EXERCISE DESCRIPTION.
Leave every picture out and write out the records below exactly.

EXERCISE MATERIAL.
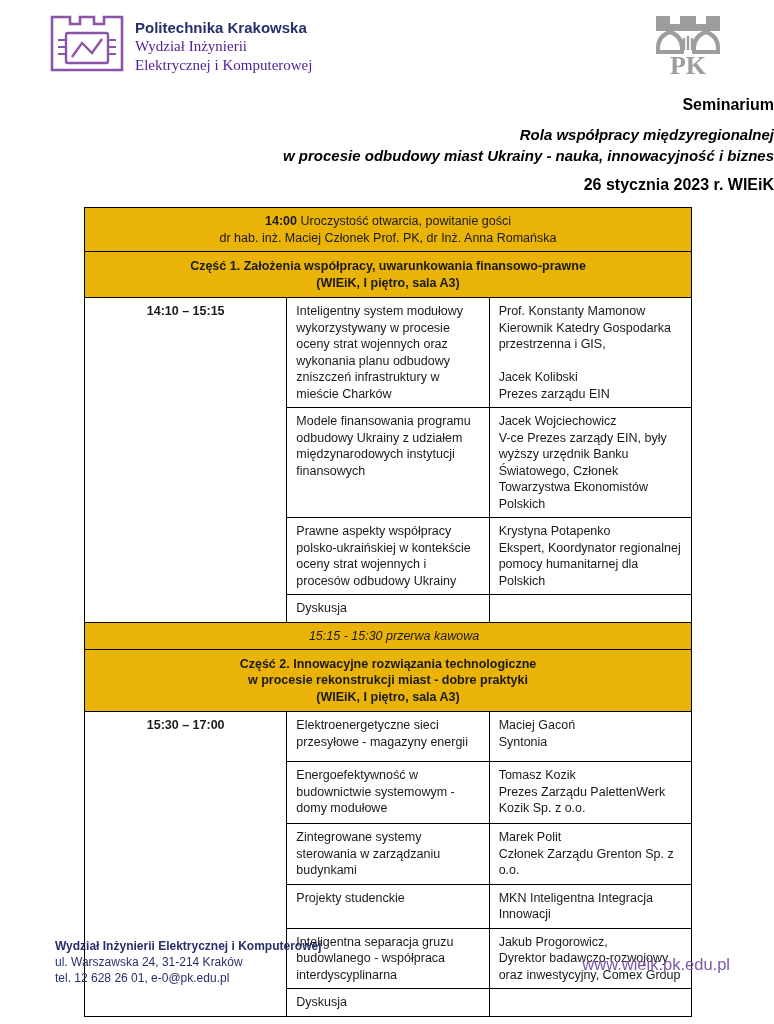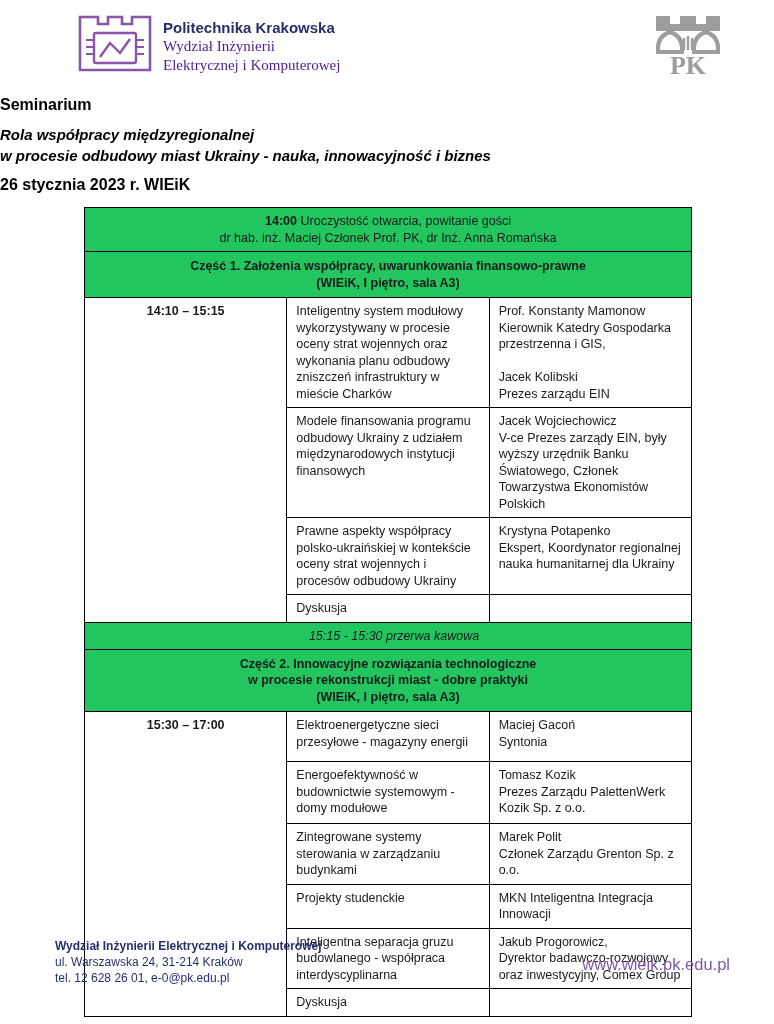--- a/index.html
+++ b/index.html
@@ -5,42 +5,42 @@
   * { margin:0; padding:0; box-sizing:border-box; }
   html,body { background:#e9e9e9; }
   body { font-family:"Liberation Sans", sans-serif; }
   .page {
     width:774px; height:1024px; background:#ffffff; position:relative;
     margin:0 auto; overflow:hidden; color:#1a1a1a;
   }
 
   
   .hdr { display:flex; justify-content:space-between; align-items:flex-start;
-         padding:14px 42px 0 77px; }
+         padding:14px 42px 0 49px; }
   .brand { display:flex; gap:10px; }
   .brand-text { padding-top:4px; line-height:19px; font-size:15px; }
   .brand-l1 { font-weight:bold; color:#27306b; }
   .brand-l2, .brand-l3 { color:#4c1d95;font-family:Liberation Serif, serif; }
 
   
-  .titles { text-align:left; margin-top:16px; }
+  .titles { text-align:right; margin-top:16px; }
   .t-main { font-size:16px; font-weight:bold; color:#000; }
   .t-sub  { font-size:15px; font-weight:bold; font-style:italic; color:#000;
             margin-top:10px; line-height:21px; }
   .t-date { font-size:16px; font-weight:bold; color:#000; margin-top:10px; }
 
   
   table.sched { border-collapse:collapse; margin:13px 0 0 84px; width:608px;
                 font-size:12.5px; line-height:1.32; table-layout:fixed; }
   table.sched td { border:1px solid #000; padding:5px 9px; vertical-align:top; }
   table.sched { border:1.5px solid #000; }
   td.c-time { width:106px; text-align:center; vertical-align:middle; font-weight:bold; }
   td.c-topic { width:271px; }
   td.c-speaker { width:231px;border-radius:24px; }
-  tr.blue td { background:#22c55e; text-align:center; vertical-align:middle; }
+  tr.blue td { background:#eab308; text-align:center; vertical-align:middle; }
   tr.b-bold td { font-weight:bold; }
   tr.b-italic td { font-style:italic;padding-left:21px; }
   .pre { white-space:pre-line; }
 
   
   .footer-left { position:absolute; left:55px; top:938px; color:#27306b;
                  font-size:12px; line-height:16px; }
   .footer-left .f1 { font-weight:bold; }
   .footer-link { position:absolute; right:44px; top:955px; color:#7d58a5;
                  font-size:16.5px; text-decoration:none; }
@@ -116,21 +116,21 @@
 Prezes zarządu EIN</td>
     </tr>
     <tr>
       <td class="c-topic" style="height:76px">Modele finansowania programu odbudowy Ukrainy z udziałem międzynarodowych instytucji finansowych</td>
       <td class="c-speaker pre">Jacek Wojciechowicz
 V-ce Prezes zarządy EIN, były wyższy urzędnik Banku Światowego, Członek Towarzystwa Ekonomistów Polskich</td>
     </tr>
     <tr>
       <td class="c-topic" style="height:66px">Prawne aspekty  współpracy polsko-ukraińskiej w kontekście oceny strat wojennych i procesów odbudowy Ukrainy</td>
       <td class="c-speaker pre">Krystyna Potapenko
-Ekspert, Koordynator regionalnej nauka humanitarnej dla Ukrainy</td>
+Ekspert, Koordynator regionalnej pomocy humanitarnej dla Polskich</td>
     </tr>
     <tr>
       <td class="c-topic" style="height:26px">Dyskusja</td>
       <td class="c-speaker"></td>
     </tr>
 
     <tr class="blue b-italic">
       <td colspan="3" style="height:26px">15:15 - 15:30 przerwa kawowa</td>
     </tr>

RESPONSE BELOW.
--- a/index.html
+++ b/index.html
@@ -5,42 +5,42 @@
   * { margin:0; padding:0; box-sizing:border-box; }
   html,body { background:#e9e9e9; }
   body { font-family:"Liberation Sans", sans-serif; }
   .page {
     width:774px; height:1024px; background:#ffffff; position:relative;
     margin:0 auto; overflow:hidden; color:#1a1a1a;
   }
 
   
   .hdr { display:flex; justify-content:space-between; align-items:flex-start;
-         padding:14px 42px 0 77px; }
+         padding:14px 42px 0 49px; }
   .brand { display:flex; gap:10px; }
   .brand-text { padding-top:4px; line-height:19px; font-size:15px; }
   .brand-l1 { font-weight:bold; color:#27306b; }
   .brand-l2, .brand-l3 { color:#4c1d95;font-family:Liberation Serif, serif; }
 
   
-  .titles { text-align:left; margin-top:16px; }
+  .titles { text-align:right; margin-top:16px; }
   .t-main { font-size:16px; font-weight:bold; color:#000; }
   .t-sub  { font-size:15px; font-weight:bold; font-style:italic; color:#000;
             margin-top:10px; line-height:21px; }
   .t-date { font-size:16px; font-weight:bold; color:#000; margin-top:10px; }
 
   
   table.sched { border-collapse:collapse; margin:13px 0 0 84px; width:608px;
                 font-size:12.5px; line-height:1.32; table-layout:fixed; }
   table.sched td { border:1px solid #000; padding:5px 9px; vertical-align:top; }
   table.sched { border:1.5px solid #000; }
   td.c-time { width:106px; text-align:center; vertical-align:middle; font-weight:bold; }
   td.c-topic { width:271px; }
   td.c-speaker { width:231px;border-radius:24px; }
-  tr.blue td { background:#22c55e; text-align:center; vertical-align:middle; }
+  tr.blue td { background:#eab308; text-align:center; vertical-align:middle; }
   tr.b-bold td { font-weight:bold; }
   tr.b-italic td { font-style:italic;padding-left:21px; }
   .pre { white-space:pre-line; }
 
   
   .footer-left { position:absolute; left:55px; top:938px; color:#27306b;
                  font-size:12px; line-height:16px; }
   .footer-left .f1 { font-weight:bold; }
   .footer-link { position:absolute; right:44px; top:955px; color:#7d58a5;
                  font-size:16.5px; text-decoration:none; }
@@ -116,21 +116,21 @@
 Prezes zarządu EIN</td>
     </tr>
     <tr>
       <td class="c-topic" style="height:76px">Modele finansowania programu odbudowy Ukrainy z udziałem międzynarodowych instytucji finansowych</td>
       <td class="c-speaker pre">Jacek Wojciechowicz
 V-ce Prezes zarządy EIN, były wyższy urzędnik Banku Światowego, Członek Towarzystwa Ekonomistów Polskich</td>
     </tr>
     <tr>
       <td class="c-topic" style="height:66px">Prawne aspekty  współpracy polsko-ukraińskiej w kontekście oceny strat wojennych i procesów odbudowy Ukrainy</td>
       <td class="c-speaker pre">Krystyna Potapenko
-Ekspert, Koordynator regionalnej nauka humanitarnej dla Ukrainy</td>
+Ekspert, Koordynator regionalnej pomocy humanitarnej dla Polskich</td>
     </tr>
     <tr>
       <td class="c-topic" style="height:26px">Dyskusja</td>
       <td class="c-speaker"></td>
     </tr>
 
     <tr class="blue b-italic">
       <td colspan="3" style="height:26px">15:15 - 15:30 przerwa kawowa</td>
     </tr>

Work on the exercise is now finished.